# Yes you can jump a Levo



## Phil413 (Aug 9, 2016)

So I took my mini dslr and a few flashes on remotes and shot a few of my buddies catching air.









Sent from my iPhone using Tapatalk


----------



## matuchi (Jun 9, 2008)

Nice photo!


----------



## Gutch (Dec 17, 2010)

I have also jumped mine, but not that high!


----------



## leeboh (Aug 5, 2011)

Nice pic, flashes are great. More details? Were you panning?


----------



## Phil413 (Aug 9, 2016)

Took up what I thought was the best and safest position. Handed my two flashes to my two other riders to hold. One flash in front of rider 45 deg and 1 flash from rear.

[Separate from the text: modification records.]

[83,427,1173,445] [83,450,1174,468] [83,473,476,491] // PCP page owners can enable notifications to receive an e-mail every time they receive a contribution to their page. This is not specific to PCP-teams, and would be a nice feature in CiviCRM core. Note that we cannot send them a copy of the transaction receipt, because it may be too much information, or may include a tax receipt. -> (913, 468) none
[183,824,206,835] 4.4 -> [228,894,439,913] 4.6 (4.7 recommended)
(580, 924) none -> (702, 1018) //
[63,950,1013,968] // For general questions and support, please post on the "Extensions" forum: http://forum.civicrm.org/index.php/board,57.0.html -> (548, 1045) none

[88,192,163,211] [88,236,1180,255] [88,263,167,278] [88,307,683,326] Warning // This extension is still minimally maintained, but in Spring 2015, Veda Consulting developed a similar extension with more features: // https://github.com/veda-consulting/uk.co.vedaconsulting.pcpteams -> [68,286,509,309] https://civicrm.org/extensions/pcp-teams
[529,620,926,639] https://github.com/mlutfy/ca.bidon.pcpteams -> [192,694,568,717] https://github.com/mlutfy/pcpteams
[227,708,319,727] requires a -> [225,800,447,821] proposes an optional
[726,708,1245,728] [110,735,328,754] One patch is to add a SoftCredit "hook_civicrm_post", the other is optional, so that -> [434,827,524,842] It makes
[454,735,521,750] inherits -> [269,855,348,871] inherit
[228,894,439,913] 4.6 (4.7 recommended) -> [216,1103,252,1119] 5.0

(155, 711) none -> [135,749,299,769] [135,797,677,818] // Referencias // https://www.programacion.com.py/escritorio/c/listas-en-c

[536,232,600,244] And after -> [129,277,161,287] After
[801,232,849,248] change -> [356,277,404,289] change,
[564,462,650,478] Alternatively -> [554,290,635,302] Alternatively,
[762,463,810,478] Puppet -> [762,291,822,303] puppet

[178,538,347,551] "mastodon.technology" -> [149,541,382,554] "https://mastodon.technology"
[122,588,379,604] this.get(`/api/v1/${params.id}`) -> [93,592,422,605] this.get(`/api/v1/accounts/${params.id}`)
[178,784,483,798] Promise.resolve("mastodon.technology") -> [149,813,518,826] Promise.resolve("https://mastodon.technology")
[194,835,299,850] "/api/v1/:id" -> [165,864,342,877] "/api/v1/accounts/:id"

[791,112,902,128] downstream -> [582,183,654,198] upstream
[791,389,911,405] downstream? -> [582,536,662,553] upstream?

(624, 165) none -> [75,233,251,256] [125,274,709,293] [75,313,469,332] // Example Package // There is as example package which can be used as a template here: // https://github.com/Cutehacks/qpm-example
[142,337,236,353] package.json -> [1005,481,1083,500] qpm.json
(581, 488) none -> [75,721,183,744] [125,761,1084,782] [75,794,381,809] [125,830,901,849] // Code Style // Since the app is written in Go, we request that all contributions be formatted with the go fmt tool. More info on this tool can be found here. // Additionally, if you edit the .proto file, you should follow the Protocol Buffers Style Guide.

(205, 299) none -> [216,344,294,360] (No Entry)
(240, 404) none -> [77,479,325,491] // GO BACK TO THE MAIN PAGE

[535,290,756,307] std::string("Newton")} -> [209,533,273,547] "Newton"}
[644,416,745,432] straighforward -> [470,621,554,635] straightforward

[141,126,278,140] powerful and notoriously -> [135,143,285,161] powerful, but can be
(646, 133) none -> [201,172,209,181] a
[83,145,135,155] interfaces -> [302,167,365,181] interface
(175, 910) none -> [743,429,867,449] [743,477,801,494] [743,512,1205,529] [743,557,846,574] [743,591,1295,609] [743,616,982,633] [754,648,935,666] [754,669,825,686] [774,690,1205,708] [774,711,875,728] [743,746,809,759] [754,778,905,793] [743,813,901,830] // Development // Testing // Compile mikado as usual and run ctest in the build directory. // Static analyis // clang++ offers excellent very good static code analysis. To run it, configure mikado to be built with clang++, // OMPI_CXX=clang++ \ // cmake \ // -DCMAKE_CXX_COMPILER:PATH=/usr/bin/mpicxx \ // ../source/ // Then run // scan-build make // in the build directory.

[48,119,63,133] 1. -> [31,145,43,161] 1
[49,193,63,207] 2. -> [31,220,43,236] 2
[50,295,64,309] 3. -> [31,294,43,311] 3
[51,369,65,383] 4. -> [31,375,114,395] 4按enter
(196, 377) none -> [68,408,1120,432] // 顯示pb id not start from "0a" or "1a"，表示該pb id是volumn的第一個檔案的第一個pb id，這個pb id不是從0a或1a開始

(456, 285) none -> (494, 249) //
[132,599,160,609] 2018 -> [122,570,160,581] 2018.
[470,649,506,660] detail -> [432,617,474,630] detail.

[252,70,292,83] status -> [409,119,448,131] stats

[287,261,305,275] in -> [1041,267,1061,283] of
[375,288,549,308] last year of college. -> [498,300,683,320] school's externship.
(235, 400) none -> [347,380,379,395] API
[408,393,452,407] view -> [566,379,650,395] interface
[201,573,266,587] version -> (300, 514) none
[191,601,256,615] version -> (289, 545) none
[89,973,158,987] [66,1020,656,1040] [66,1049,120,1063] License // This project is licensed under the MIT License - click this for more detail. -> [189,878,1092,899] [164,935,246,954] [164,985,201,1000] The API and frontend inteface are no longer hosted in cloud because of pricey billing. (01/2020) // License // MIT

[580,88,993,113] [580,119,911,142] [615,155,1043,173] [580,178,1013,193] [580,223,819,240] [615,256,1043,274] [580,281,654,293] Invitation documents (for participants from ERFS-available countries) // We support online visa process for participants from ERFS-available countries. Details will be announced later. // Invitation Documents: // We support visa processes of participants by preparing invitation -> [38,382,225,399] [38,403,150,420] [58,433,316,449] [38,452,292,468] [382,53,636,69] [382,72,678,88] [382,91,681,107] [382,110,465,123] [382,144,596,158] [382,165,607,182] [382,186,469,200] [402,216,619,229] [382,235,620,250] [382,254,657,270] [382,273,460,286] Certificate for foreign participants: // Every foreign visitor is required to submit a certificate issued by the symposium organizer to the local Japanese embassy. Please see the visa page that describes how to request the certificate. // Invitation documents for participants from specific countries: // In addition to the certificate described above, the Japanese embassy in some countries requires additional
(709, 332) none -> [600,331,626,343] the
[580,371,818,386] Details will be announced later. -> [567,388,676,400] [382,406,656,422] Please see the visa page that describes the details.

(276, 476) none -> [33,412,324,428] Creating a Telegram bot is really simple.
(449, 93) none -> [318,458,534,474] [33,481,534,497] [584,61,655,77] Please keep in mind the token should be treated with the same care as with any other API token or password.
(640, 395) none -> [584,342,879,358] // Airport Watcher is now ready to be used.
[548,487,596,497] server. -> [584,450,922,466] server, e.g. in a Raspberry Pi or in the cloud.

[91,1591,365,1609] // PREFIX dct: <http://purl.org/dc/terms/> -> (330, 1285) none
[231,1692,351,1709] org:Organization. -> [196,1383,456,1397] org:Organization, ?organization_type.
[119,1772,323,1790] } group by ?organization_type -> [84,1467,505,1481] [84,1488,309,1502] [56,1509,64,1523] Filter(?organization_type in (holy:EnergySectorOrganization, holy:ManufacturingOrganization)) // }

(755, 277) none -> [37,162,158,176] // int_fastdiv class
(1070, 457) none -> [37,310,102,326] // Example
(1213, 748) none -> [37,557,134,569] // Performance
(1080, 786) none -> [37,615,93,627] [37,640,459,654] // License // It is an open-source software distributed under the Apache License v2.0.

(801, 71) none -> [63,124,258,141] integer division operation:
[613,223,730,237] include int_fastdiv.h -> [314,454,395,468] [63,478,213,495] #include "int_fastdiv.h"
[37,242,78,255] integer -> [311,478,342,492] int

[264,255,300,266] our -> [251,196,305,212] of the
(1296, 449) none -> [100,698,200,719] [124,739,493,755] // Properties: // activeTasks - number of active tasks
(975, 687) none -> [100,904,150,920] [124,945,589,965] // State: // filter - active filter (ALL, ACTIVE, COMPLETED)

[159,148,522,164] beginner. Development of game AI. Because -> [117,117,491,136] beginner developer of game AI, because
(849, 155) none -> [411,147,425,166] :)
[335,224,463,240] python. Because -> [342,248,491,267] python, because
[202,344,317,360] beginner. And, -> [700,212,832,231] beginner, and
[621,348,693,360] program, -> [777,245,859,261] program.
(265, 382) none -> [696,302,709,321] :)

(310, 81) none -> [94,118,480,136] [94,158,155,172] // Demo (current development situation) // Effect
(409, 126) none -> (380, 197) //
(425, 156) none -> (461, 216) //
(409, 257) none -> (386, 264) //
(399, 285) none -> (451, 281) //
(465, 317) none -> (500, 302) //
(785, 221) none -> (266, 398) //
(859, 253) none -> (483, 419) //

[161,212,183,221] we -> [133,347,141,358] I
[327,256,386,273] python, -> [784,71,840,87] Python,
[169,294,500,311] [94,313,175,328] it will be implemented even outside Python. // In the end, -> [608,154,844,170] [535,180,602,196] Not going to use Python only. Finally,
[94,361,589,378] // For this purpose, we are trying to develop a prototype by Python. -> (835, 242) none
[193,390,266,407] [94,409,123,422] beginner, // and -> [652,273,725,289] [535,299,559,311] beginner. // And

Used a Nikon d3200 with a 12-24 lens. No panning needed. Flash will freeze your subject. 


Sent from my iPhone using Tapatalk


----------



## PinoyMTBer (Nov 21, 2013)

That was a fun ride Phil413! Great picture man


----------



## leeboh (Aug 5, 2011)

Phil413 said:


> Took up what I thought was the best and safest position. Handed my two flashes to my two other riders to hold. One flash in front of rider 45 deg and 1 flash from rear. Used a Nikon d3200 with a 12-24 lens. No panning needed. Flash will freeze your subject.
> 
> Sent from my iPhone using Tapatalk


 Panning works well when flash is not your main light source, or your subject moves wicked fast.


----------



## Walt (Jan 23, 2004)

It appears from the Soquel forest site that "motorized vehicles" are prohibited. Just FYI.

-Walt


----------



## Phil413 (Aug 9, 2016)

Walt,
Please dont crap on this thread bro. Ebikes ok to ride there. . AB 1096 says I can ride here (and anywhere else in Calif) unless land manager prohibits it.


----------



## PinoyMTBer (Nov 21, 2013)

Walt said:


> It appears from the Soquel forest site that "motorized vehicles" are prohibited. Just FYI.
> 
> -Walt


Yep! Motorized vehicles such as motorcycles and ATVs are strictly prohibited.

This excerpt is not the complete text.